Saya ingin mengawali September ini dengan menuliskan hal-hal yang secara personal membuat saya senang sehingga mendorong saya untuk tetap berpikir positif. Hal-hal itu bisa meliputi benda, manusia, kegiatan, maupun kejadian yang membuat saya senang mengalaminya. Kalau Anda membaca post ini dan berniat melakukan hal yang sama, sok atuh, monggo.  Karena sejatinya kesenangan itu menular, makan jangan ragu untuk meneruskannya untuk dibaca oleh lebih banyak orang.J
Semoga bisa istiqomah dalam 30 hari ke depan, walau postingan pertama sudah telat hari. Huahahaha. Saya rangkum perjalanan 30 hari ke depan dalam #30halmenyenangkan dan #mymonthlyproject karena #bahagiaitusederhana sudah terlalu mainstream, dan karena saya bersyukur sama Allah untuk waktu hidup yang terlewati.        
                
-1 September 2014-

Hal menyenangkan buat saya adalah ketika bisa terjaga di tengah malam setelah sebelumnya sempat tertidur 2-3 jam. Kenapa menyenangkan? Karena ketika jalanan di luar sudah lebih tenang, udara mulai sedikit turun suhunya (jadi agak dingin), dan kepala sudah lebih segar, keheningan itu jadi harta berharga sebagai modal dan persiapan untuk keesokan harinya.
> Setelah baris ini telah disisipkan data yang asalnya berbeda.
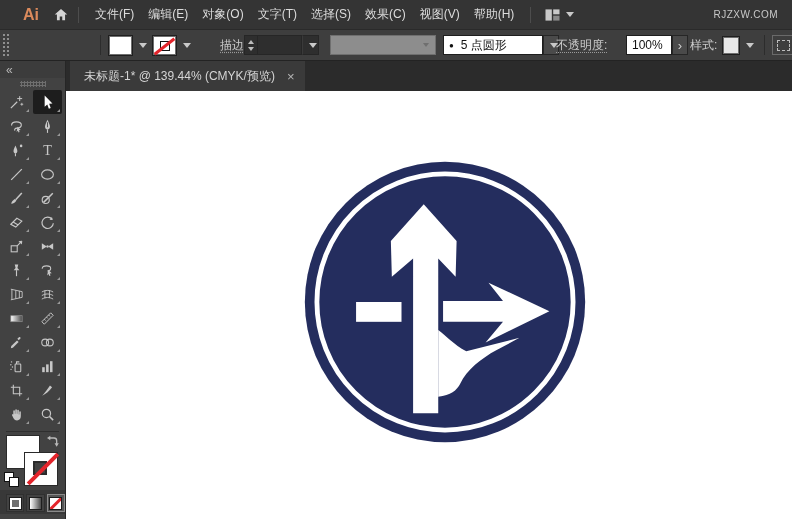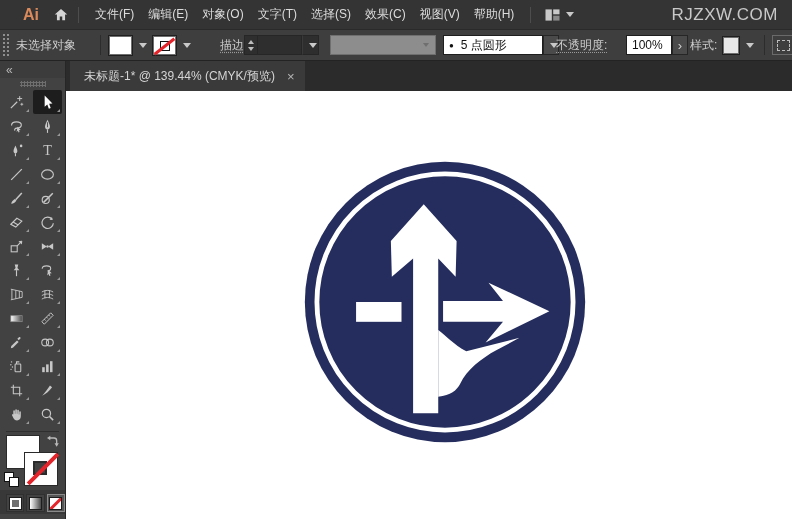--- a/index.html
+++ b/index.html
@@ -16,7 +16,7 @@
   #ws-group{display:flex;align-items:center;margin-left:4px;}
   .chev-down{width:0;height:0;border-left:4px solid transparent;border-right:4px solid transparent;
              border-top:5px solid #c9c9c9;margin-left:5px;}
-  #watermark{margin-left:auto;margin-right:14px;color:#c8c8c8;font-size:17px;letter-spacing:.5px;}
+  #watermark{margin-left:auto;margin-right:14px;color:#c8c8c8;font-size:10px;letter-spacing:.5px;}
   
   #controlbar{position:absolute;left:0;top:29px;width:792px;height:32px;background:#3e3e3e;
               border-top:1px solid #2a2a2a;border-bottom:1px solid #232323;box-sizing:border-box;

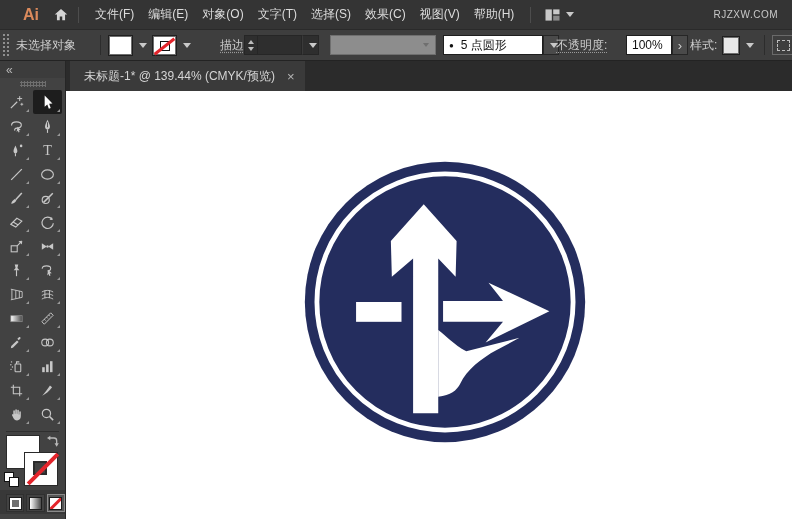--- a/index.html
+++ b/index.html
@@ -120,7 +120,6 @@
 
   <div id="controlbar">
     <div class="cb grip-v" style="left:2px;"></div>
-    <div class="cb" style="left:16px;">未选择对象</div>
     <div class="vsep" style="left:100px;"></div>
 
     <div class="cb" style="left:108px;">

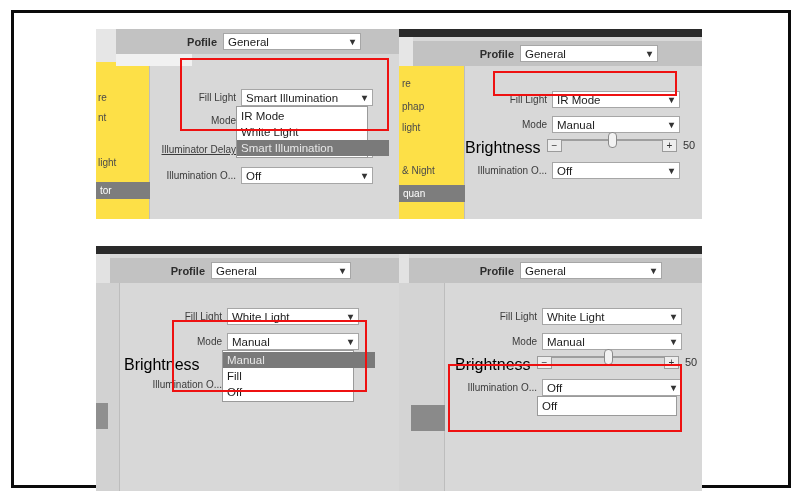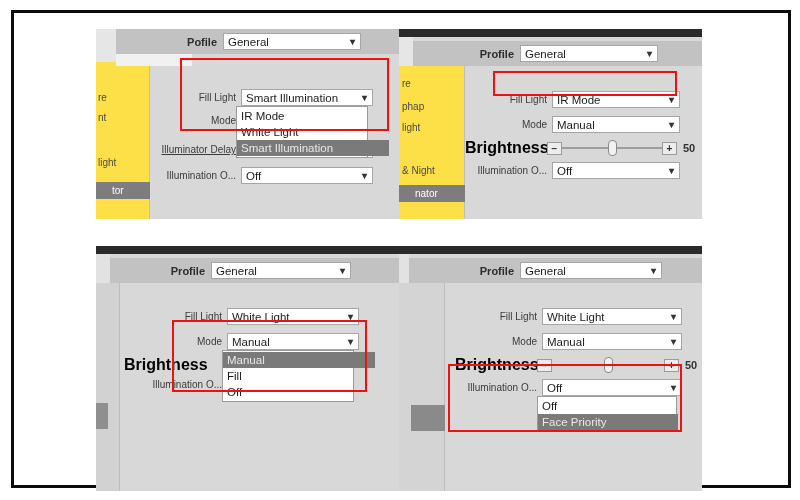--- a/index.html
+++ b/index.html
@@ -125,8 +125,6 @@
   .slider-wrap {
     position: absolute;
     display: flex;
-    align-items: center;
-    font-weight: bold;
   }
   .sq-btn {
     width: 15px; height: 13px;

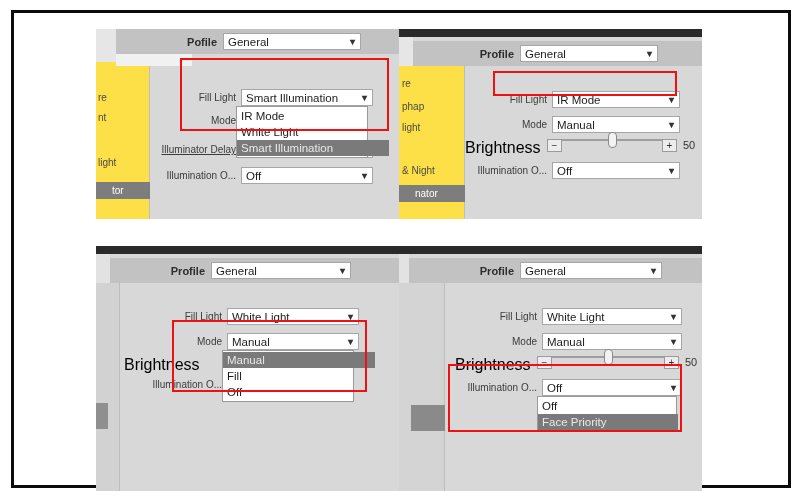--- a/index.html
+++ b/index.html
@@ -60,7 +60,7 @@
   .side-item.sel {
     background: #7d7d7d;
     color: #ffffff;
-    padding: 3px 16px;
+    padding: 3px 4px;
     left: 0;
   }
 

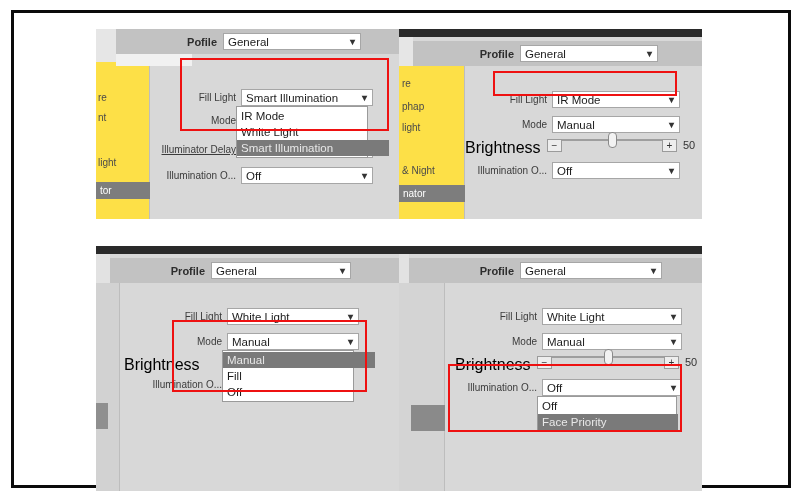--- a/index.html
+++ b/index.html
@@ -276,7 +276,7 @@
       <div class="side-item" style="left:3px; top:35px;">phap</div>
       <div class="side-item" style="left:3px; top:56px;">light</div>
       <div class="side-item" style="left:3px; top:99px;">&amp; Night</div>
-      <div class="side-item sel" style="left:0px; top:119px; width:66px;">nator</div>
+      <div class="side-item sel" style="left:0px; top:119px; width:66px;">quan</div>
     </div>
 
     <div class="content" style="left:66px; top:37px; width:237px; height:153px;">

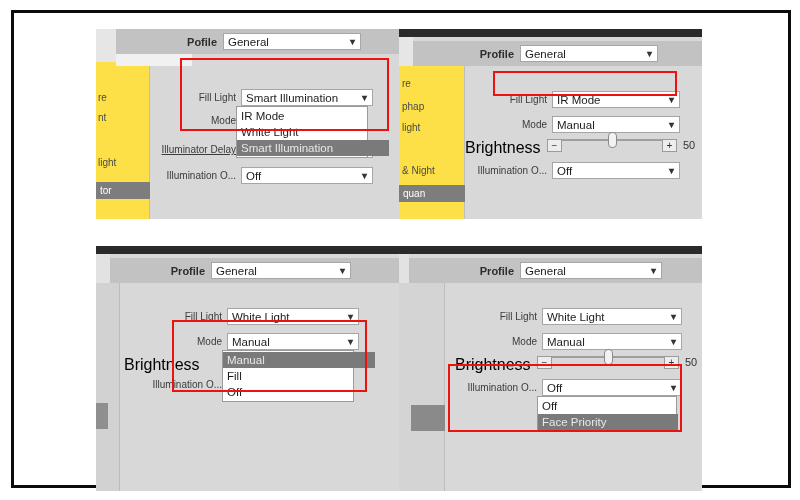--- a/index.html
+++ b/index.html
@@ -428,7 +428,6 @@
 
       <div class="dd-list" style="left:92px; top:113px; width:140px;">
         <div class="dd-opt">Off</div>
-        <div class="dd-opt hl" style="width:140px;">Face Priority</div>
       </div>
     </div>
   </div>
Agak sulit sebenarnya mendapatkan kesenangan ini, karena fase kritis saya, yaitu jam 9-11 malam, kalau sudah terlewati dengan kegiatan tidur pasti tak akan bangun sampai subuh menjelang. Sebaliknya, jika jam 11 ke atas masih melek, artinya kemungkinan bisa tidur baru akan terjadi menjelang pagi sekitar jam 2-3. Kebiasaan yang ke-2 jelas bukan kebiasaan yang bagus untuk kesehatan, tapi memang demikian yang terjadi. Terjaga tengah malam maksudnya bukan kemudian melek sampai pagi juga, tapi ada 1-2 jam untuk melakukan hal-hal selo untuk berdamai dengan hari-hari (halah). Contohnya? Baca buku, nonton film, cari cemilan, menulisi blog sekalian blogwalking, mengedit foto, sikat gigi (kalau kebetulan lupa karena kan ketiduran tadi ceritanya. Hehe), youtube-an Queen (ngomong-ngomong saya lagi suka banget lagu Queen yang “I Was Born to Love You” setelah mendengarnya dijadikan soundtrack salah satu dorama Jepang. Liriknya sederhana, ala-ala romantis klasik gitu, dan terutama suara Freddie yang….ah, pasti Anda lebih tahu lah), dan hal-hal semacam itu.
Tentu, tidur itu sendiri adalah sebuah kesenangan. Mengistirahatkan otak sejenak, mengisi ulang “baterai”, dan melupakan masalah sejenak. Tapi sekali-dua, malam yang hening pasti juga selalu jadi kerinduan.